FIG. 2.

Urease activities and protein as a function of the nickel content of the medium. (A) Urease activities of cells grown without nickel supplementation on BA plates. The results shown are means and standard deviations of six replicate samples (these six represent three measurements from each of two independent cultures); the experiment was performed four additional times, with similar results.

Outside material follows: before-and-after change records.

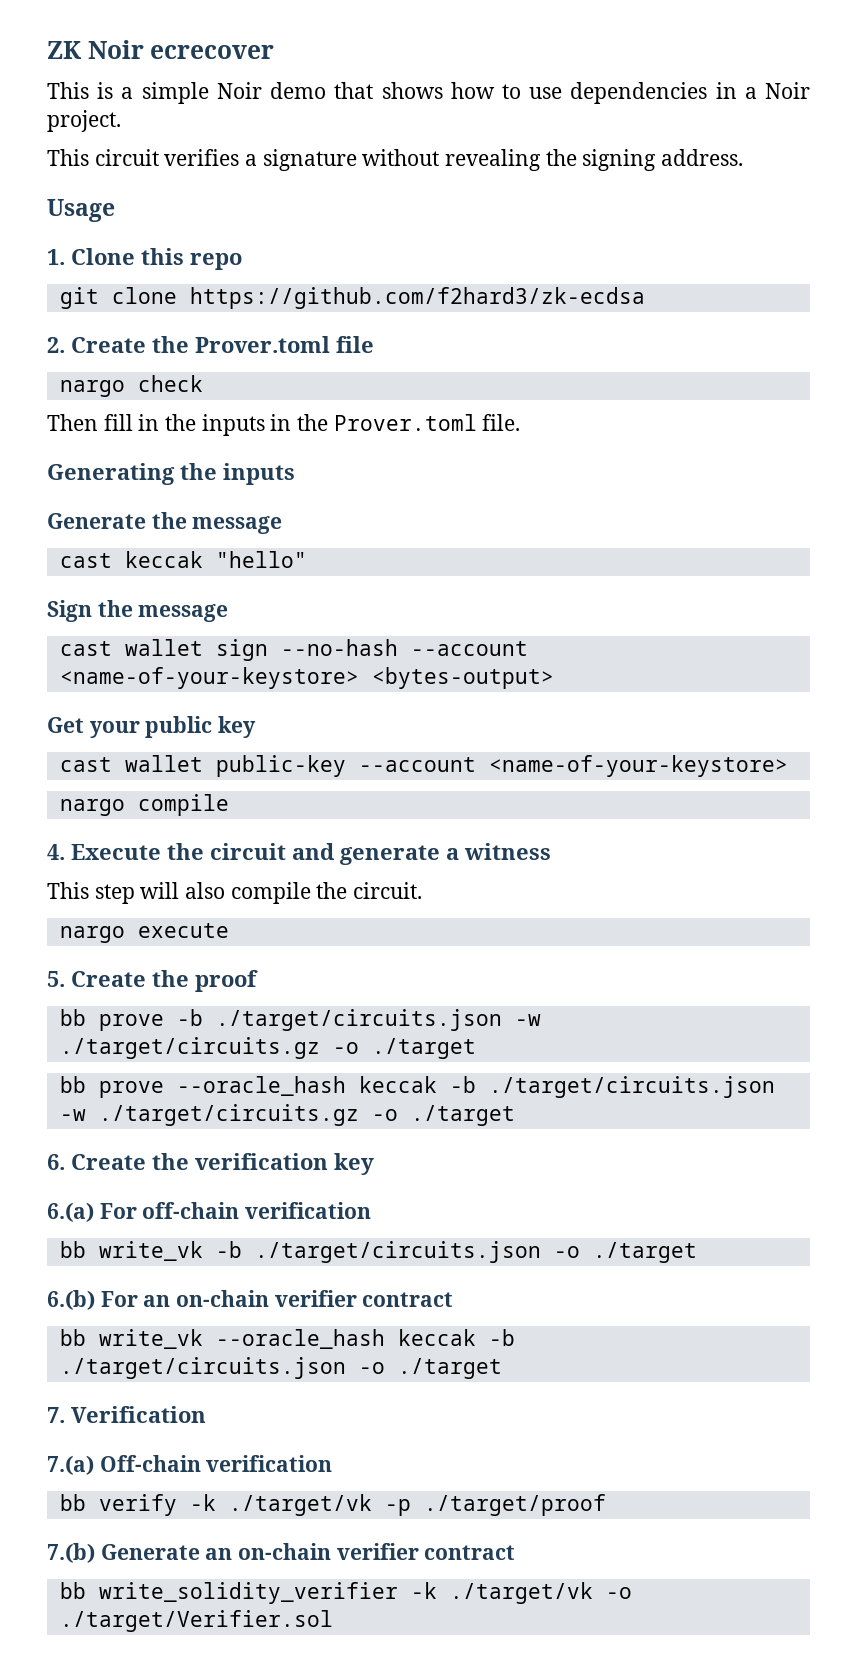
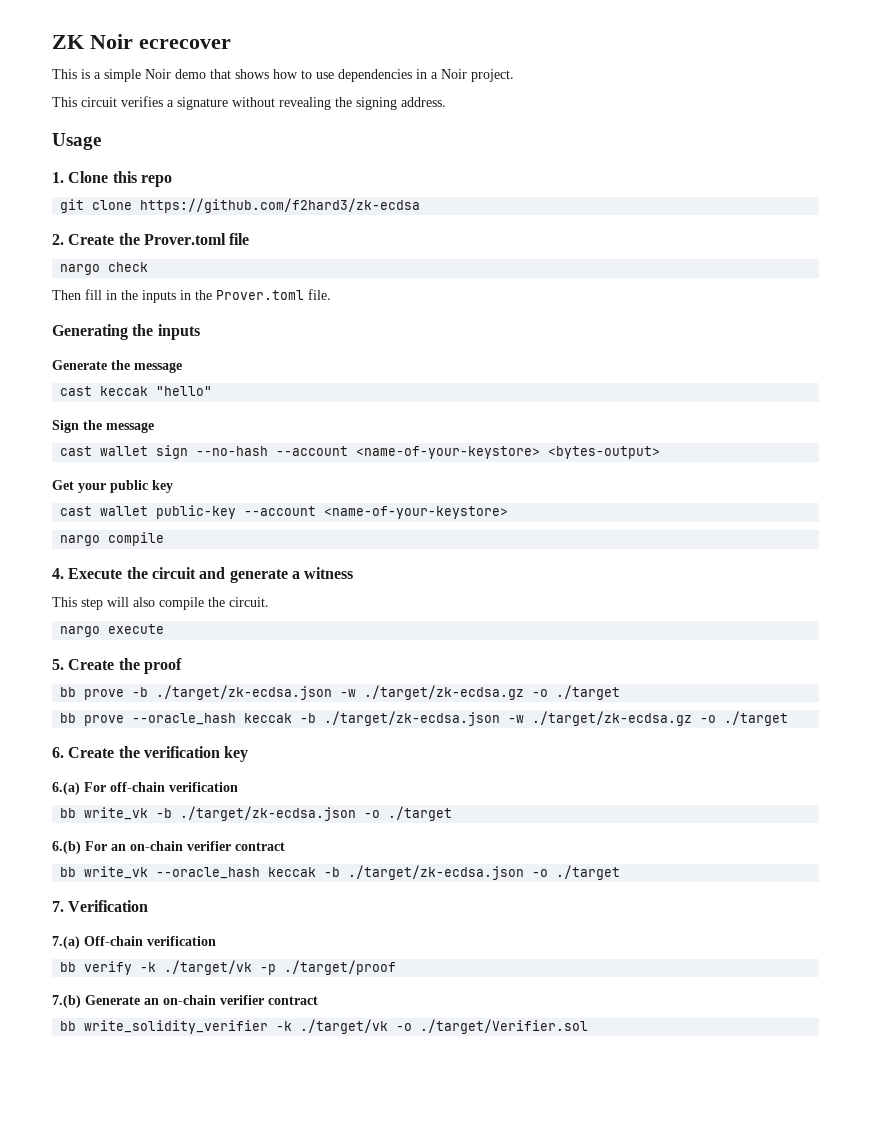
- bb prove -b ./target/circuits.json -w ./target/circuits.gz -o ./target
+ bb prove -b ./target/zk-ecdsa.json -w ./target/zk-ecdsa.gz -o ./target
- bb prove --oracle_hash keccak -b ./target/circuits.json -w ./target/circuits.gz -o ./target
+ bb prove --oracle_hash keccak -b ./target/zk-ecdsa.json -w ./target/zk-ecdsa.gz -o ./target
- bb write_vk -b ./target/circuits.json -o ./target
+ bb write_vk -b ./target/zk-ecdsa.json -o ./target
- bb write_vk --oracle_hash keccak -b ./target/circuits.json -o ./target
+ bb write_vk --oracle_hash keccak -b ./target/zk-ecdsa.json -o ./target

Among the five experiments, the double-mutant strain mean exceeded the Hpn strain in all cases, by a total range of 5 to 65%. All three mutant strains have significantly greater urease activities than do the wild type (P < 0.01), based on Student t test analysis. (B) Urease activities of cells grown with (1 or 5 μM NiCl₂) or without nickel supplementation. Cells were grown on BA plates. The strains are as follows: wild-type H. pylori (black), the hpn strain (white), the hpn-like strain (striped), and the double-mutant strain (gray). The measurements were performed in triplicate (one culture assayed three times); the wild-type urease activities are greater under Ni supplementation conditions than without Ni supplementation (P < 0.01), based on Student t test analysis, and the mutant strain activities exceed the wild-type activity under zero nickel conditions (P < 0.05). The entire experiment was done two other times, with results similar to those shown. (C) Anti-UreA immunoblots performed on gel-resolved peptides of crude cell extracts from cells grown in non-Ni-supplemented medium. Crude extracts were loaded (5 μg protein) with the double-mutant (lane 1), hpn-like (lane 2), hpn (lane 3), or wild type (lane 4) strain. Lane M is the low-range prestained molecular mass marker, with sizes indicated on the right. Densitometric scanning of each lane revealed no significant differences in (UreA) protein amounts between strains.